Background
Tuberculosis (TB) is one of the major global health issue, and a serious health concern in Belarus where the prevalence and spread of multidrug-resistant (MDR) TB and extensively drug resistant (XDR) TB has increased during the last few years. About 5000 individuals are newly diagnosed each year in Belarus and the prevalence of TB is 52/100,000 individuals [
1]. A recent study identified MDR TB in 35.3% of newly diagnosed patients and in 76.5% of individuals who have previously been treated. XDR TB could be identified in 14.0% among the patients diagnosed with MDR TB [
2]; these are alarming levels of resistant TB in Belarus.
Early diagnosis of the disease and the rapid identification of resistance to primary anti-TB drugs are essential for efficient treatment, prevention and control of TB.
The diagnosis of TB in many countries, including Belarus, still relies on the tuberculin skin test (TST) and direct sputum examination by light microscopy. The TST has low specificity due to cross-reactivity to protein purified derivative (PPD) antigens shared by environmental mycobacteria species, and may give false positive responses in Bacillus Calmette-Guerin (BCG) vaccinated individuals. BCG policies vary considerably between countries, primarily depending on the current epidemiological situation. Individuals in Belarus, as well as in Russia may be vaccinated
three times with BCG; the pattern of cellular immune responses and antigen recognition after several BCG vaccinations has not been analyzed in detail up to now. BCG vaccination takes place early in life, BCG re-vaccination takes place during school years, a third vaccination is considered based on tuberculin skin tests (TST); BCG re-vaccination may also be postponed in adults (up to 30 years) in areas of low TB prevalence [
3,
4].
Interferon-γ release assays (IGRAs) have been designed to overcome the problem of cross-reactive T cell immune responses by measuring immune responses to antigens specific for
M. tuberculosis (
M.tb). QuantiFERON-TB Gold In-tube (QFT-GIT) [
5] measures INF-γ release by sensitized T cells after stimulation with peptides from the early secreted antigenic target 6 (ESAT-6), culture filtrate protein-10 (CFP-10) and TB-7.7 which are absent in BCG and in most environmental mycobacteria [
6,
7]. Neither the TST nor the QTF-GIT, however, is able to discriminate between active TB-disease, latent TB-infection (LTBI) and previous TB-infection. Exposure to Mycobacteria other than tuberculosis (MOTT) may lead to false-positive results, and poor specificity of the tests may lead to unnecessary prophylactic treatment with anti-tuberculosis drugs. Thus, the ideal diagnostic test should not only discriminate LTBI from active TB, but also discriminate between TB, MOTT and previous BCG vaccination. This is of particular concern in Belarus since TB treatment can be triggered by a positive TST. In contrast, a negative TST may lead to repeated BCG vaccination according to national guidelines, since TST diameter is also used to gauge treatment responses, in addition to standard clinical and microbiological evaluation.

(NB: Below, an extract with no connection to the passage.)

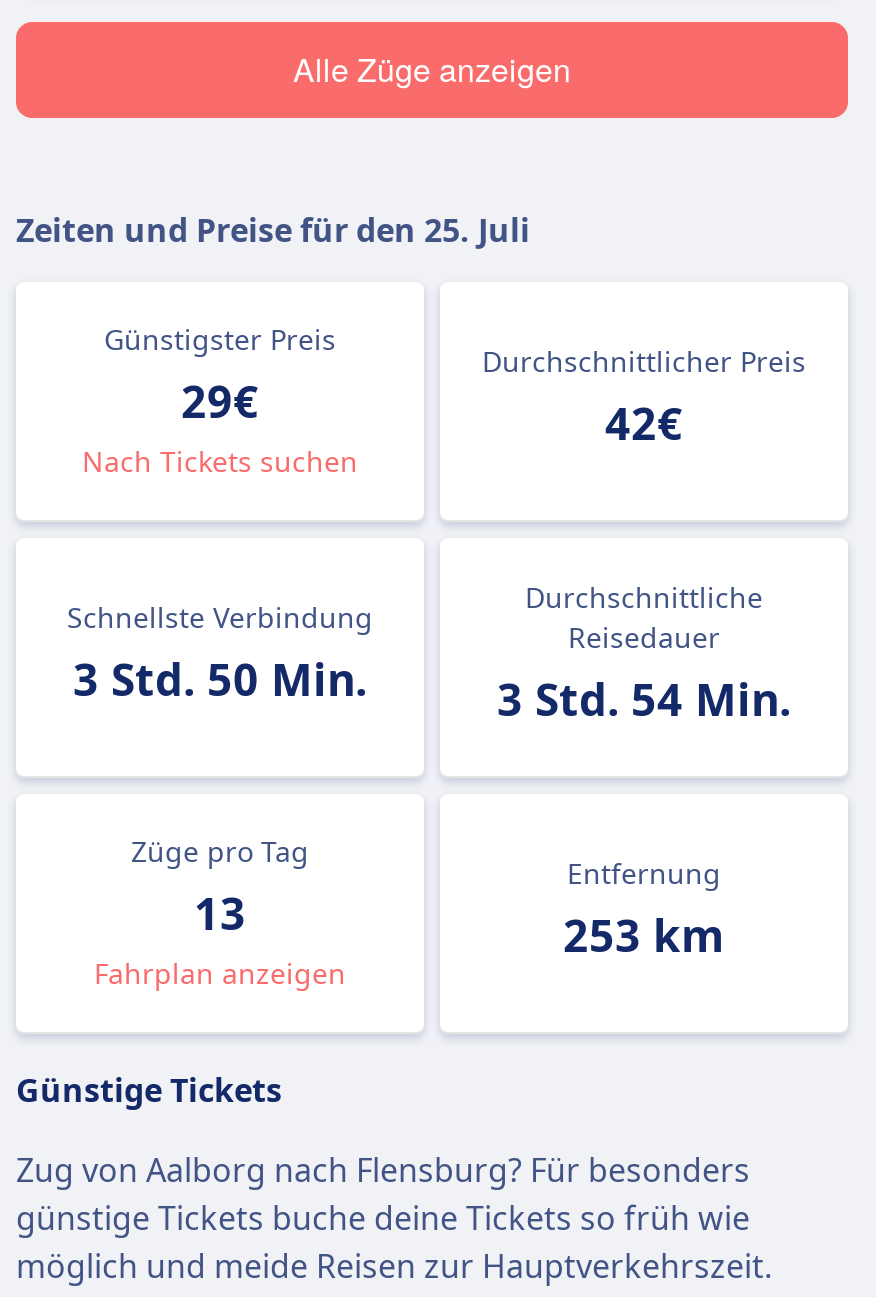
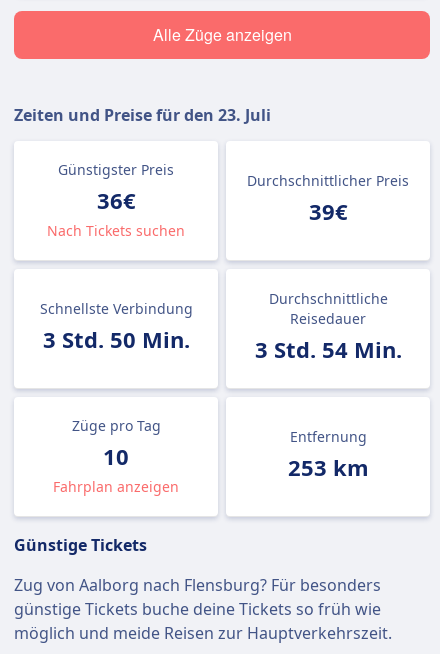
[16,208,530,252] Zeiten und Preise für den 25. Juli -> [14,104,271,126] Zeiten und Preise für den 23. Juli
[181,370,259,430] 29€ -> [96,185,136,215] 36€
[605,392,683,452] 42€ -> [308,196,348,226] 39€
[194,882,246,942] 13 -> [103,441,129,471] 10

Although LTBI is clinically silent and not contagious, it can reactivate to cause contagious pulmonary TB [
8]. Tubercle bacilli are generally considered to be non-replicating in LTBI, yet it may slowly grow and replicate [
9]. LTBI is characterized by highly reduced bacterial metabolism and a significantly altered gene expression [
10‐
12] associated with the different stages of infection [
13‐
15]. Since most cases of active TB arise in people with LTBI, there is an urgent need to identify new potential targets for TB diagnosis and for the development of an improved TB vaccine.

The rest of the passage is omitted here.